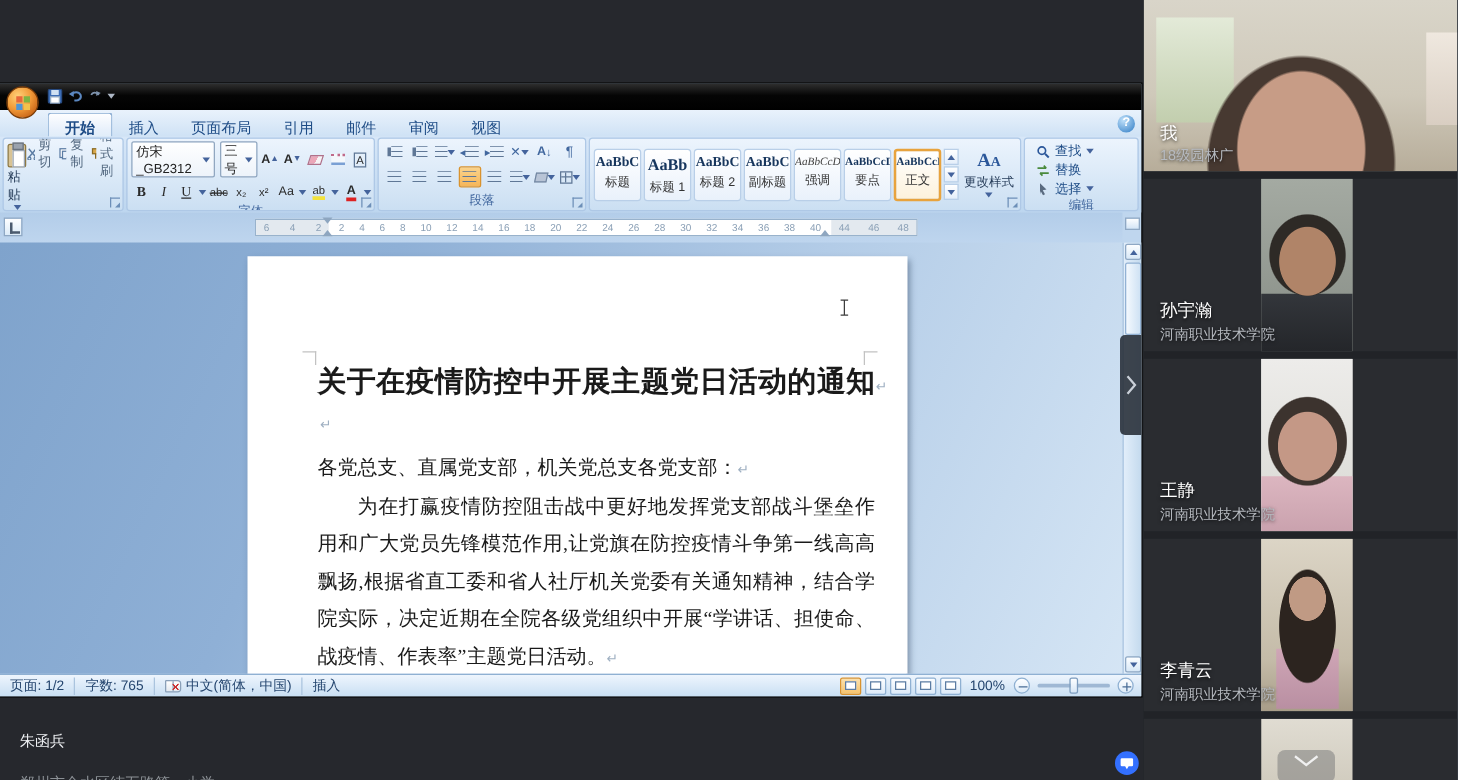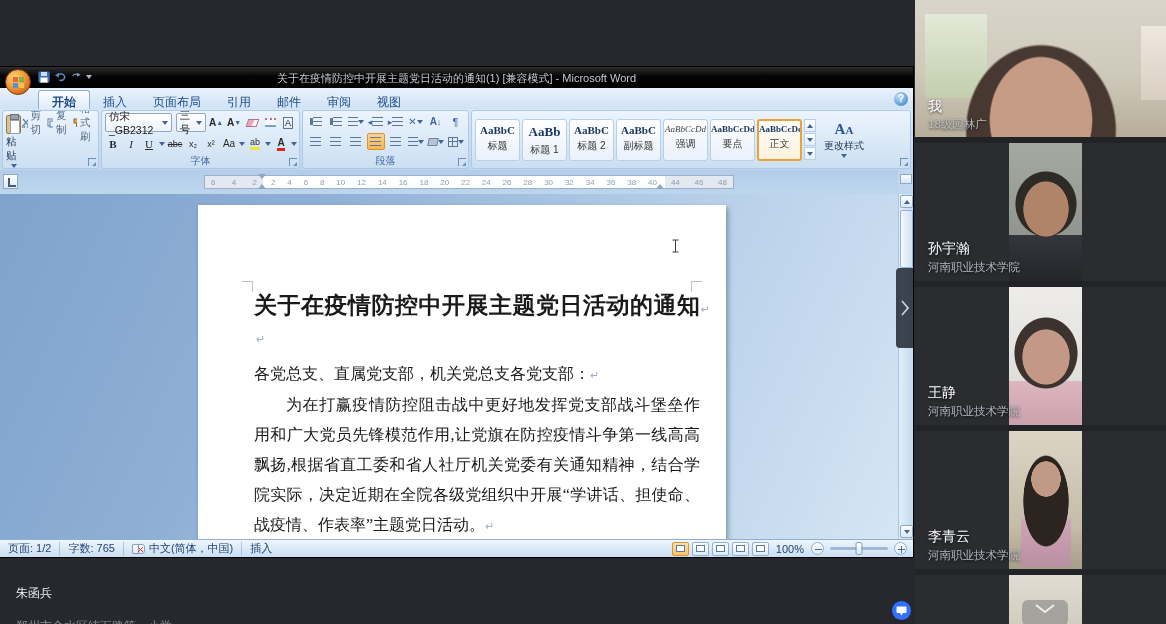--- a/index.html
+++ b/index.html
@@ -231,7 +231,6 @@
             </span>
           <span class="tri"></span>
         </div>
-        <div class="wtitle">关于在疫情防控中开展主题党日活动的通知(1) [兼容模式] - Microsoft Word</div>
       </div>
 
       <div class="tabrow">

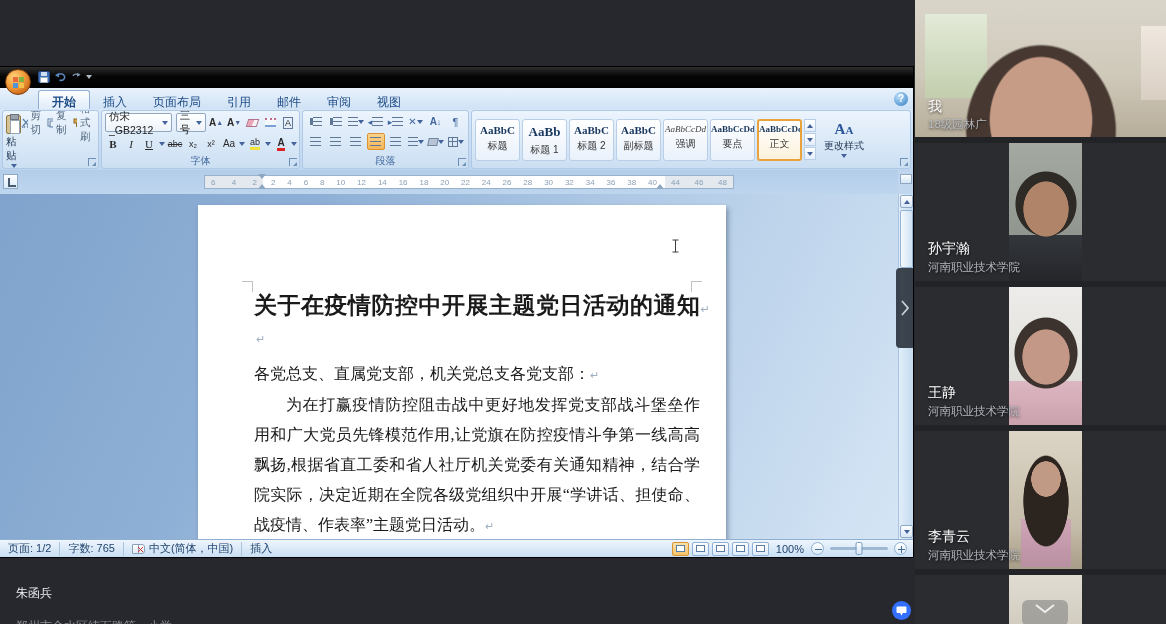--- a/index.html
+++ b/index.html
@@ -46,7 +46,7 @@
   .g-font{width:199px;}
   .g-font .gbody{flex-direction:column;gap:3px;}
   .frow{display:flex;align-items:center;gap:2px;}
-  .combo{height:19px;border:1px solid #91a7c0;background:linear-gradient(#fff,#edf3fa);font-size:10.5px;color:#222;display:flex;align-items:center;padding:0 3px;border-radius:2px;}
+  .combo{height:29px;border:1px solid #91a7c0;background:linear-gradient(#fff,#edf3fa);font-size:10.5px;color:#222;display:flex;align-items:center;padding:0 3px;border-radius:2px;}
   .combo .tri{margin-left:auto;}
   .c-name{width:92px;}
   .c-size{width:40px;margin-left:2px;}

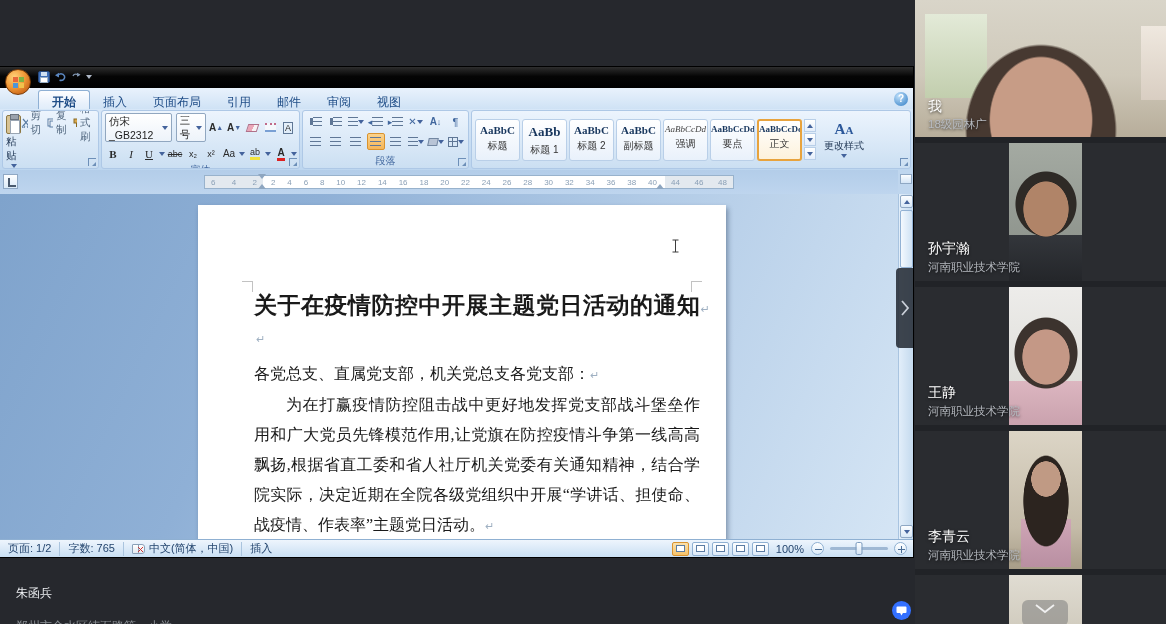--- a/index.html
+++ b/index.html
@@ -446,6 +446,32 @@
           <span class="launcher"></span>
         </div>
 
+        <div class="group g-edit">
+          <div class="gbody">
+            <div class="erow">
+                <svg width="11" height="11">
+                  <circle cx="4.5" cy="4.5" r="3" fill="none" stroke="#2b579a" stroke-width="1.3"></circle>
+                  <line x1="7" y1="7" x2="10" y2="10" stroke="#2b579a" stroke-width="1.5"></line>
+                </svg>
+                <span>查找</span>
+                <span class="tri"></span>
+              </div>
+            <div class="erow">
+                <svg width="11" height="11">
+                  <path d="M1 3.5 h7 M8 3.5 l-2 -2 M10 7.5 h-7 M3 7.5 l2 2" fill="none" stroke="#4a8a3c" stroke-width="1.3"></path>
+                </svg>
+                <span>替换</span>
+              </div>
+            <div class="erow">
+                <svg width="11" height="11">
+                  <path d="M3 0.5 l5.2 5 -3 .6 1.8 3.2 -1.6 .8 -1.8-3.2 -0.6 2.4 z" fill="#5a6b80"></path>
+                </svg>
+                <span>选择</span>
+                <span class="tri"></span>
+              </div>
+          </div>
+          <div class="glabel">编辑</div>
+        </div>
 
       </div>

◇ ◇ ◇

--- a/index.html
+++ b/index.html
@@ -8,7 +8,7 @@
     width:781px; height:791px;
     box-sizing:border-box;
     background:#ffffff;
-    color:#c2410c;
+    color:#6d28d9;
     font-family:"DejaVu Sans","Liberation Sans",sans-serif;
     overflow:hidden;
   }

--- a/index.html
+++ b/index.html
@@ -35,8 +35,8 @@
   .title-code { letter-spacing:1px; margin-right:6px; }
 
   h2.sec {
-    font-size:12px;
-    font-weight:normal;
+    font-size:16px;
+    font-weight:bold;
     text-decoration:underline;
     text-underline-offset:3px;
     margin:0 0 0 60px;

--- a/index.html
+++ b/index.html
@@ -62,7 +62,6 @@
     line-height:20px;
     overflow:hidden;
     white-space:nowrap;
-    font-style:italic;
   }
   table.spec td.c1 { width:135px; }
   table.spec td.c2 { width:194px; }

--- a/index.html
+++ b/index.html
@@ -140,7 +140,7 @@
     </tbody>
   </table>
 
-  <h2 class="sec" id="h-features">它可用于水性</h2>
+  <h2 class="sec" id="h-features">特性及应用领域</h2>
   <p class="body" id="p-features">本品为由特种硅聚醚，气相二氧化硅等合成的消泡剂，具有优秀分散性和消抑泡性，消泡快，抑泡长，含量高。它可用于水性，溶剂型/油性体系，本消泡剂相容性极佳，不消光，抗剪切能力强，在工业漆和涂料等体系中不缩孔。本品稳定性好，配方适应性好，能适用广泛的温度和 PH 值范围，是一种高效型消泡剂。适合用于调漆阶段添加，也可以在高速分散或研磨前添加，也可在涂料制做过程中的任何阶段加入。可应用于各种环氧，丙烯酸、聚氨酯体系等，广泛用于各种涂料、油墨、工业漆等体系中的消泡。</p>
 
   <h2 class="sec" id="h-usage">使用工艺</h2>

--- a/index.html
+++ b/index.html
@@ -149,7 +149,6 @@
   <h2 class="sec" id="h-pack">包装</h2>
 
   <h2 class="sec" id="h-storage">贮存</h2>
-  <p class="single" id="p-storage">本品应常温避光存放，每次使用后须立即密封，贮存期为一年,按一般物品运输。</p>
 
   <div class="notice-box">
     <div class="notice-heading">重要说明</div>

◇ ◇ ◇

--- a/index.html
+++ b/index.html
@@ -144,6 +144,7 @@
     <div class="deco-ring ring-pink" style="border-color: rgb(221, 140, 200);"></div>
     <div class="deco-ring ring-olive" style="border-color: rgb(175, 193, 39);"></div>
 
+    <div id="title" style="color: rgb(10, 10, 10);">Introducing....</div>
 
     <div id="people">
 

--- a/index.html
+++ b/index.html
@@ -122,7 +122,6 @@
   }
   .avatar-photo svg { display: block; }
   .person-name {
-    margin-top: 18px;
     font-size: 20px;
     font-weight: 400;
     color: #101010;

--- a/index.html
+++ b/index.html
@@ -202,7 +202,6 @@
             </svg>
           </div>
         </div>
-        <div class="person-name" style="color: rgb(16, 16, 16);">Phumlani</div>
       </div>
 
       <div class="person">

◇ ◇ ◇

▶ [Directions for this task]:
Give a count of the lines above that include the word "left", and add nothing to it.

▶ [The completed task]:
2